Cookie Pott lehnte sich weit über das Geländer, ich sah seine goldenen Ringe an
den Fingern glänzen und dachte unwillkürlich, daß er diese vielleicht opfern
mußte, wenn Onkel Rab aus dem Sattel geworfen wurde, woran ich im Augenblick
wenig zweifelte.
    Jetzt
standen sich das Kaninchen und die Stute Auge in Auge gegenüber. Die Männer,
die das Pferd zu bändigen versuchten, konnten sich das Lachen kaum verbeißen.
Onkel Rab blieb stehen und sah das Pferd starr an — es war wie ein Messen der
Kräfte. Pfefferkorn sog seinen ihr ungewohnten Geruch
mit geweiteten Nüstern ein. Onkel Rab kratzte sich im Nacken.
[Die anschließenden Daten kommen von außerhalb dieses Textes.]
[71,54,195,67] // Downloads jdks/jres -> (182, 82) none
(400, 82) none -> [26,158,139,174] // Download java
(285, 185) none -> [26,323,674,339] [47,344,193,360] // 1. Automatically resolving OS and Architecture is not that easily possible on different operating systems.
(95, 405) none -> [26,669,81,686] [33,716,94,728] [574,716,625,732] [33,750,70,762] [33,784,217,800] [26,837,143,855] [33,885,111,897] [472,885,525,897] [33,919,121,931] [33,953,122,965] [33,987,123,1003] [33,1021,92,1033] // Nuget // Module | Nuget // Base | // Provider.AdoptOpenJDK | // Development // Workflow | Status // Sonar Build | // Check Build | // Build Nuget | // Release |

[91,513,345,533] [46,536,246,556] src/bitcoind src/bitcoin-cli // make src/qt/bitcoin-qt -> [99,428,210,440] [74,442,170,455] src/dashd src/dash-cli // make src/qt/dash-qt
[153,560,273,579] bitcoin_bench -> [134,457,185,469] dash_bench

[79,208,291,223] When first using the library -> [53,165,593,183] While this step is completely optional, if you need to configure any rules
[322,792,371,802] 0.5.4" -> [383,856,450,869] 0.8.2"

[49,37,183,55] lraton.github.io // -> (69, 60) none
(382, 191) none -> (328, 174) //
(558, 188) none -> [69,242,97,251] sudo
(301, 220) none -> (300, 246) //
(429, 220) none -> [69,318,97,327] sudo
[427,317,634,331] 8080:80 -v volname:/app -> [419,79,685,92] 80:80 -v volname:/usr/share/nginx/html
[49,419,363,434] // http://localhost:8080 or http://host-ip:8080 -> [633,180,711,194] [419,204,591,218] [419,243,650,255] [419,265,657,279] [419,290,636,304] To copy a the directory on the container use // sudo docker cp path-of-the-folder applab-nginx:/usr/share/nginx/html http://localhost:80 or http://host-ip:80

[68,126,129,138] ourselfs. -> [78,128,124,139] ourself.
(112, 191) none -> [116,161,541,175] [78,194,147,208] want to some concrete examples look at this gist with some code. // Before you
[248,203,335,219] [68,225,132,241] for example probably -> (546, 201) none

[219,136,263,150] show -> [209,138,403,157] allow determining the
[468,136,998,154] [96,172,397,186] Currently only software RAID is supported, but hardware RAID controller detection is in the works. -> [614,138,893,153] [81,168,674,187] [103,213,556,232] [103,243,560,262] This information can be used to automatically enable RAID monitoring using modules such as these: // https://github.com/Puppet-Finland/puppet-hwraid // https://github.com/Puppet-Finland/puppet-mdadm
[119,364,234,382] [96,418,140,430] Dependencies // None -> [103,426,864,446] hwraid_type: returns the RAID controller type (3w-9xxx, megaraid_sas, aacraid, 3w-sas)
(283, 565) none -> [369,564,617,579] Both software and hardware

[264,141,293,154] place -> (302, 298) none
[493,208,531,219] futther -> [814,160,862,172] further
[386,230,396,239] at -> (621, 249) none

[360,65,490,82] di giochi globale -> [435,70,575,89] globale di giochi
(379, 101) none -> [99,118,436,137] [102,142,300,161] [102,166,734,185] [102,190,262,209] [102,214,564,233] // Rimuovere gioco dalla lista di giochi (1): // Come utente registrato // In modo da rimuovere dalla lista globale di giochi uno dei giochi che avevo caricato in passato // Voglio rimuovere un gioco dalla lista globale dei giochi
Jetzt rührte sich
die Stute nicht mehr.
    »Sie
steht ungefähr so ruhig da wie ein Pulverfaß, bevor es explodiert«, knurrte
Onkel Berni.
    Onkel
Rab zog sich zusammen, und schon war er auf den Rücken geschnellt und preßte der überraschten Pfefferkorn seine Keulen in die Flanken.
Die Stute schnaubte.
    Dann
aber stieg das Pferd in die Höhe, als wollte es kerzengerade in den Himmel
springen. Die drei Männer flüchteten wie Hasen auf der Treibjagd. Die Stute
prallte mit den Vorderhufen auf dem Boden auf, als wollte sie dort nach
Petroleum bohren. Und als sei der Untergrund eine Sprungfedermatratze, wurde
sie erneut — diesmal mit allen vier Hufen — emporgeschleudert.
    Dann
raste sie über den Platz. Onkel Rab hüpfte auf und ab wie ein Gummiball. Aber
gekonnt hielt er seinen linken Vorderlauf so zur Seite, daß er den Leib des
Pferdes nicht berührte, denn das wäre gegen die Regel gewesen.
    Pfefferkorn
verwandelte sich in einen Kreisel, sie drehte sich auf die Hinterhand, sie
bockte, schlug wild mit den Hufen — dann wieder scheuerte sie am Zaun entlang.
    So
ging das eine kurze Zeit. Bald war die Stute mit Schaumflocken bedeckt. Dann
blieb sie wie angewurzelt stehen. Und plötzlich hatte sie einen wahrhaft
satanischen Einfall. Sie ließ sich wie ein Stein zu Boden fallen und wälzte
sich, die Beine nach oben schleudernd, im Staub.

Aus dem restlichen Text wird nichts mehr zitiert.